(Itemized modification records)
******************************

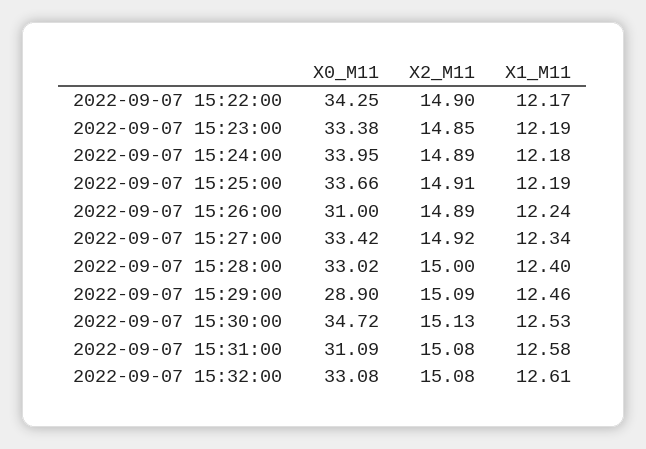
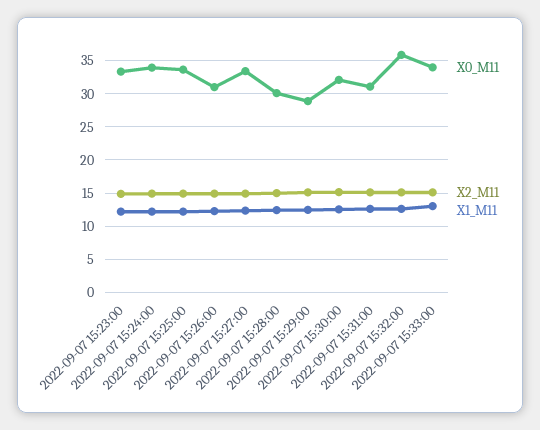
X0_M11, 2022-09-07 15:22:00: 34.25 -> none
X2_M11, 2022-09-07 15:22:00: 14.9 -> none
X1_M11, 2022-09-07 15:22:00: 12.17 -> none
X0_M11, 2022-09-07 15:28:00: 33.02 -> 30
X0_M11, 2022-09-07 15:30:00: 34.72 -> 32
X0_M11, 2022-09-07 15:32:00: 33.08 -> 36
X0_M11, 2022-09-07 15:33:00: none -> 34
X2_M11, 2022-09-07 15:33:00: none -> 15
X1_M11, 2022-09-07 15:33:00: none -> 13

******************************

TASK TO CARRY OUT
Every line above should be transcribed exactly, though no image should be carried over.

ANSWER SPACE
X0_M11, 2022-09-07 15:22:00: 34.25 -> none
X2_M11, 2022-09-07 15:22:00: 14.9 -> none
X1_M11, 2022-09-07 15:22:00: 12.17 -> none
X0_M11, 2022-09-07 15:28:00: 33.02 -> 30
X0_M11, 2022-09-07 15:30:00: 34.72 -> 32
X0_M11, 2022-09-07 15:32:00: 33.08 -> 36
X0_M11, 2022-09-07 15:33:00: none -> 34
X2_M11, 2022-09-07 15:33:00: none -> 15
X1_M11, 2022-09-07 15:33:00: none -> 13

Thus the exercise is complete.